About this exercise:
Where the records below show a line containing "- 2. put your", start copying; end with the line containing "3. bundle exec ruby exec.rb", and copy it too.

====

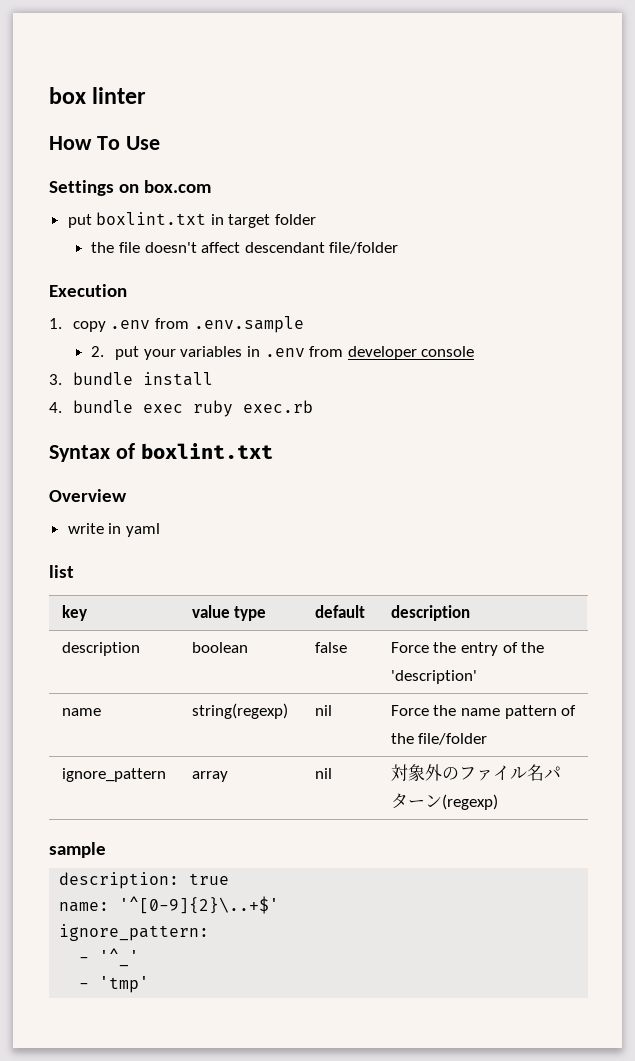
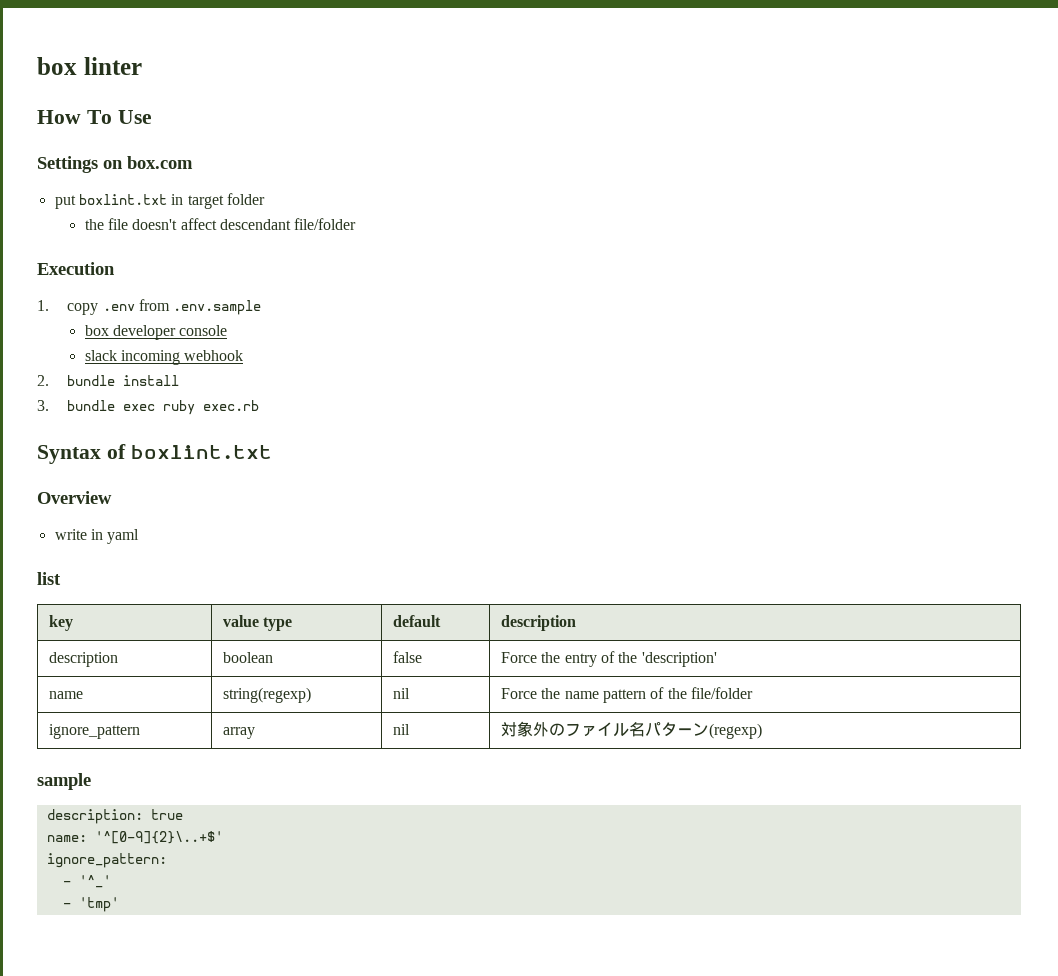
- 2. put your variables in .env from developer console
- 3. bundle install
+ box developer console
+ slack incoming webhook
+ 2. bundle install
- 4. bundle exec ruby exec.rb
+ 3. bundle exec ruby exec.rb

====

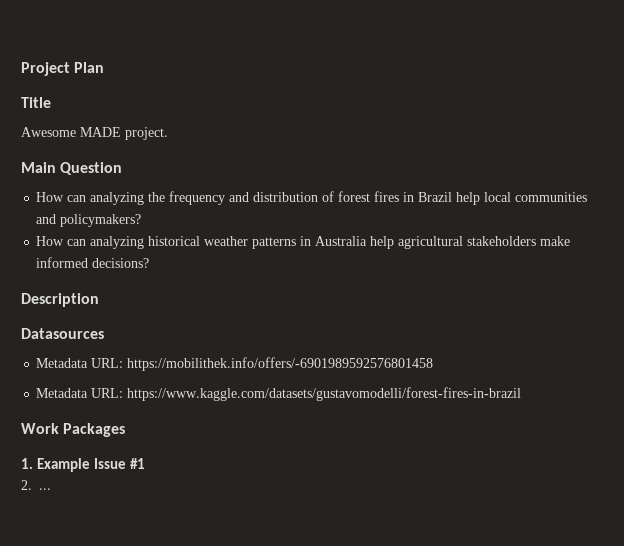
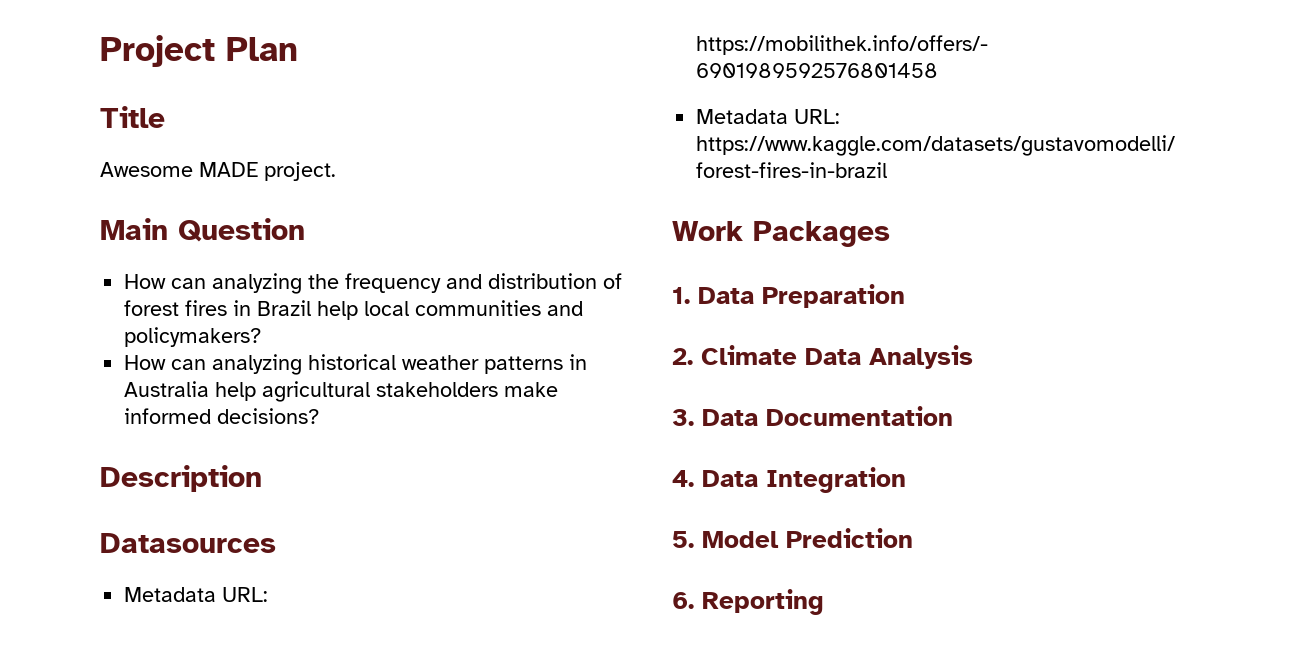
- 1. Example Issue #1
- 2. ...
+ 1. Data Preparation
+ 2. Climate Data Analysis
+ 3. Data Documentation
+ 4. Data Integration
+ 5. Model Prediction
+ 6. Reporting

====

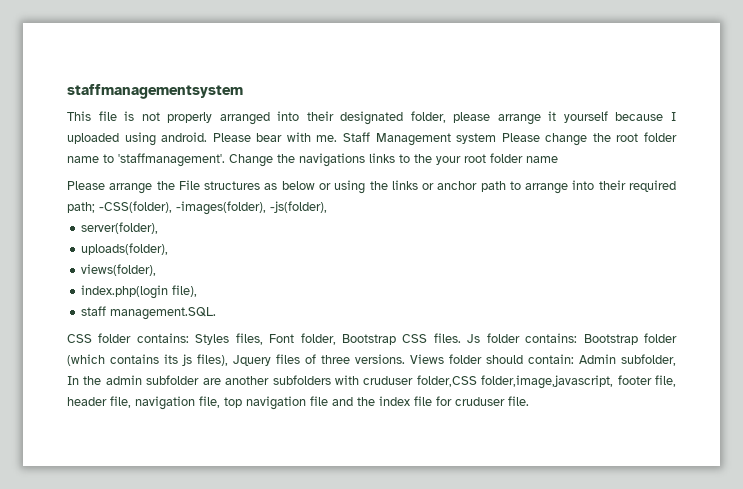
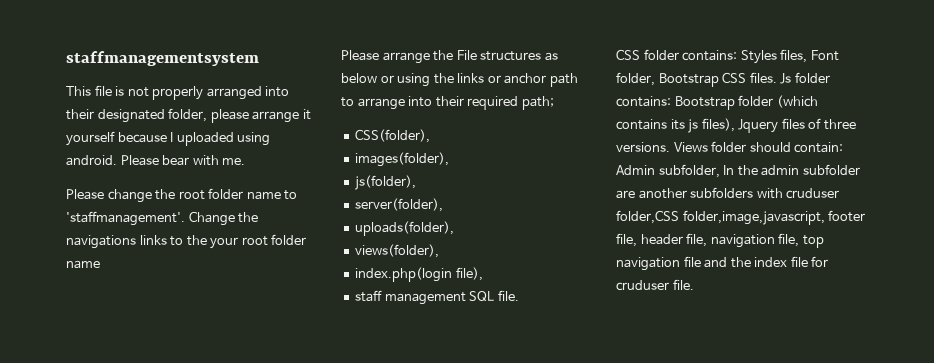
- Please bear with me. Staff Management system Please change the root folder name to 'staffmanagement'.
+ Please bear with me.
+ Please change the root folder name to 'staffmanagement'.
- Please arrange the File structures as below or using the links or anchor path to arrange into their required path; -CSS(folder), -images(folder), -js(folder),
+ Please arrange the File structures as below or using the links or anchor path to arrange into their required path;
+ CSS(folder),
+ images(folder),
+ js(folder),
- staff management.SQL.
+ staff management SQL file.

====

Response for this exercise:
- 2. put your variables in .env from developer console
- 3. bundle install
+ box developer console
+ slack incoming webhook
+ 2. bundle install
- 4. bundle exec ruby exec.rb
+ 3. bundle exec ruby exec.rb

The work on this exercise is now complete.